> [Task objective]:
Copy, from the data below, every line that has "palets" in it.

↓↓↓

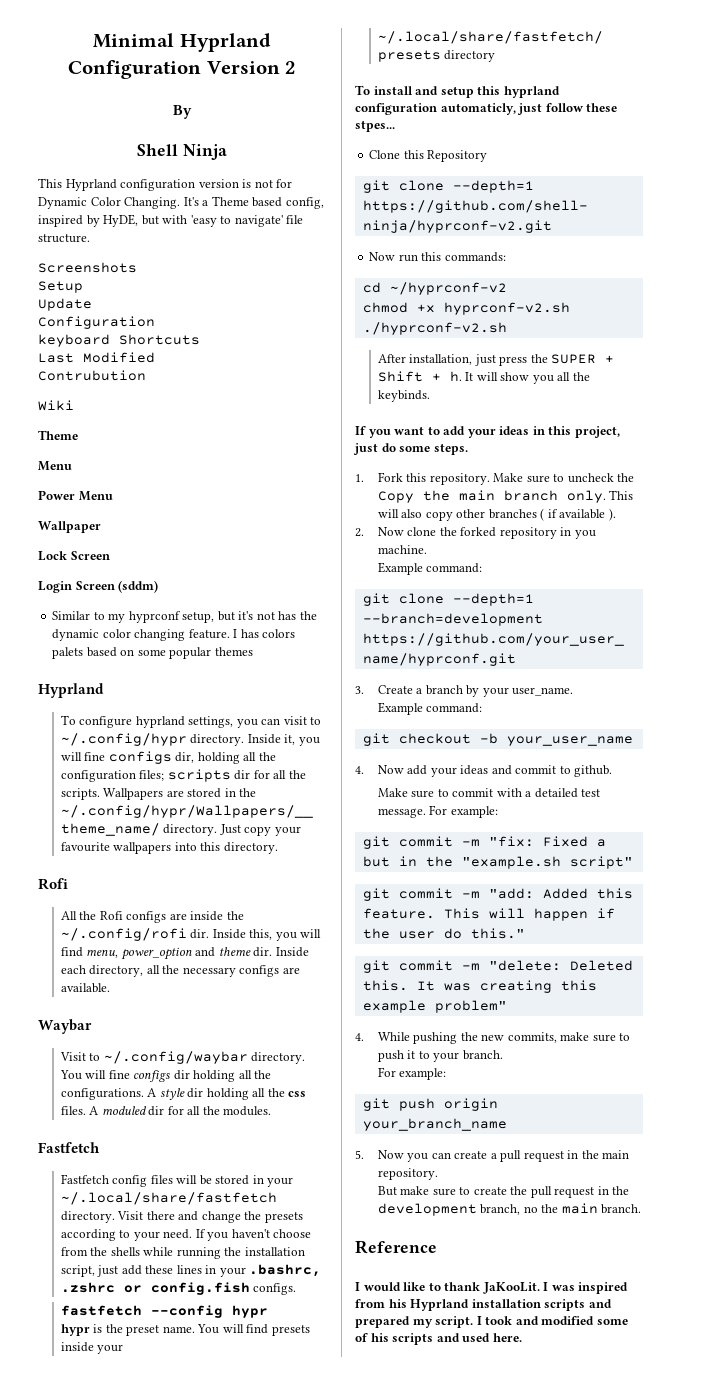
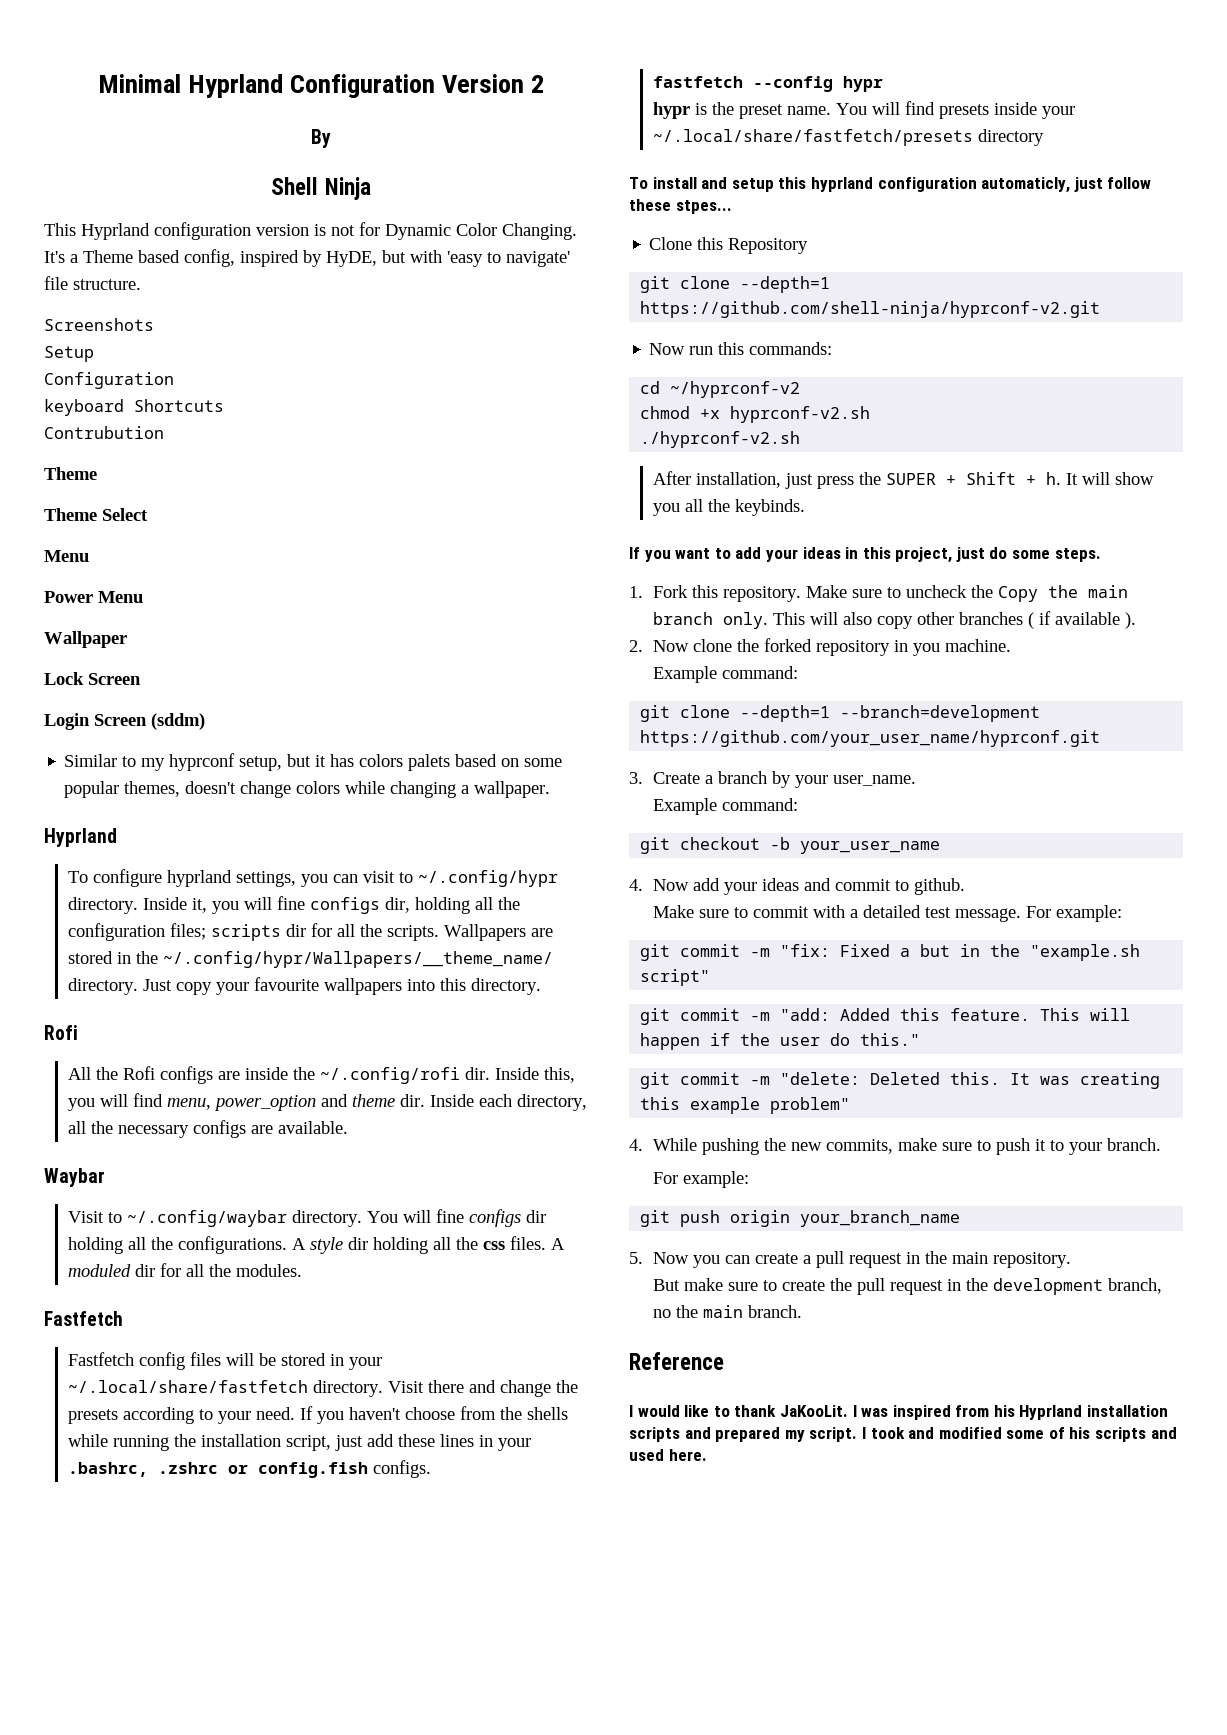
- Update
- Last Modified
  Contrubution
- Wiki
  Theme
+ Theme Select
- Similar to my hyprconf setup, but it's not has the dynamic color changing feature. I has colors palets based on some popular themes
+ Similar to my hyprconf setup, but it has colors palets based on some popular themes, doesn't change colors while changing a wallpaper.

↑↑↑

> [Response for this exercise]:
- Similar to my hyprconf setup, but it's not has the dynamic color changing feature. I has colors palets based on some popular themes
+ Similar to my hyprconf setup, but it has colors palets based on some popular themes, doesn't change colors while changing a wallpaper.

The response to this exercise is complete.